Assigned task: Below are lines of data; restate word for word those running from the line containing "- Media information | M" to the line containing "Call API [7].", inclusive, and no others.

*** Data under study

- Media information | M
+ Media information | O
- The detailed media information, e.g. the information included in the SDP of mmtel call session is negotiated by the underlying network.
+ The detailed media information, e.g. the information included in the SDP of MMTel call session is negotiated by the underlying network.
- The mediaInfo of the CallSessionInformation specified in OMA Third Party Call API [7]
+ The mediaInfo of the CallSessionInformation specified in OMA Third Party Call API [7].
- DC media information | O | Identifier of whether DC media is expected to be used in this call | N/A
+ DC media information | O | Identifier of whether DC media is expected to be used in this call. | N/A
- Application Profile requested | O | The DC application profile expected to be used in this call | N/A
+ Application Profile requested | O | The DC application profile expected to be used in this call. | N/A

******
*** Data under study

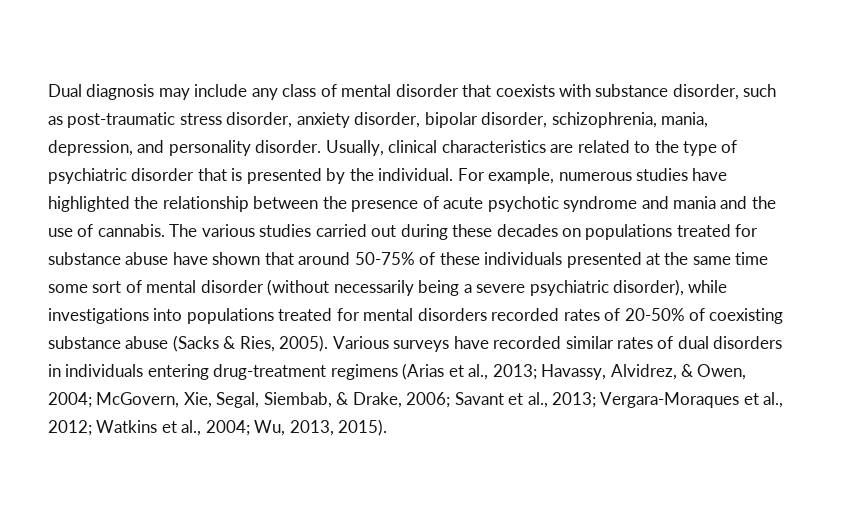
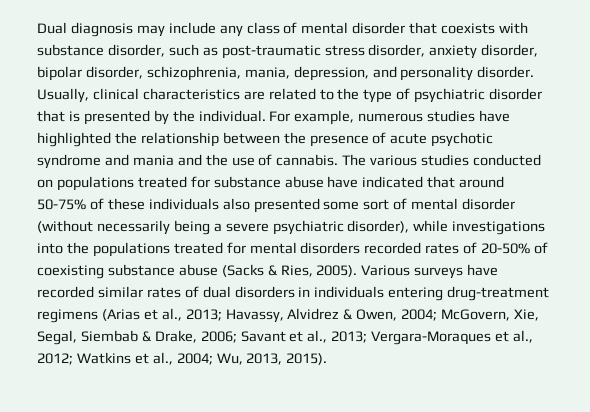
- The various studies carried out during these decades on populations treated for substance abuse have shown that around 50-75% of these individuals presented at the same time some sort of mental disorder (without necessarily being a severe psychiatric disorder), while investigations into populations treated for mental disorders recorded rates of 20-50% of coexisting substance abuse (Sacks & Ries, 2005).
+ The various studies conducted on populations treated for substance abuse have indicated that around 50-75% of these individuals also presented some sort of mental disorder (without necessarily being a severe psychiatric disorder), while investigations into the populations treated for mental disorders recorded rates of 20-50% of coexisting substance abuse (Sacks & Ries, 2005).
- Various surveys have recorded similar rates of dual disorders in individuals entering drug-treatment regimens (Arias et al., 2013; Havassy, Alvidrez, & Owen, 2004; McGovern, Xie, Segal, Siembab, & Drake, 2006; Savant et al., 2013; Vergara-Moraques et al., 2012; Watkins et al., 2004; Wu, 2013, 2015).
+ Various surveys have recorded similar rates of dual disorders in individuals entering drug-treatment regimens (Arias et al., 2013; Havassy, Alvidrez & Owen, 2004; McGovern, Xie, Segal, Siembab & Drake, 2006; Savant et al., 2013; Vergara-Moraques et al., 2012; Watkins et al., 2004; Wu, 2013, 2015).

******

Answer to this exercise:
- Media information | M
+ Media information | O
- The detailed media information, e.g. the information included in the SDP of mmtel call session is negotiated by the underlying network.
+ The detailed media information, e.g. the information included in the SDP of MMTel call session is negotiated by the underlying network.
- The mediaInfo of the CallSessionInformation specified in OMA Third Party Call API [7]
+ The mediaInfo of the CallSessionInformation specified in OMA Third Party Call API [7].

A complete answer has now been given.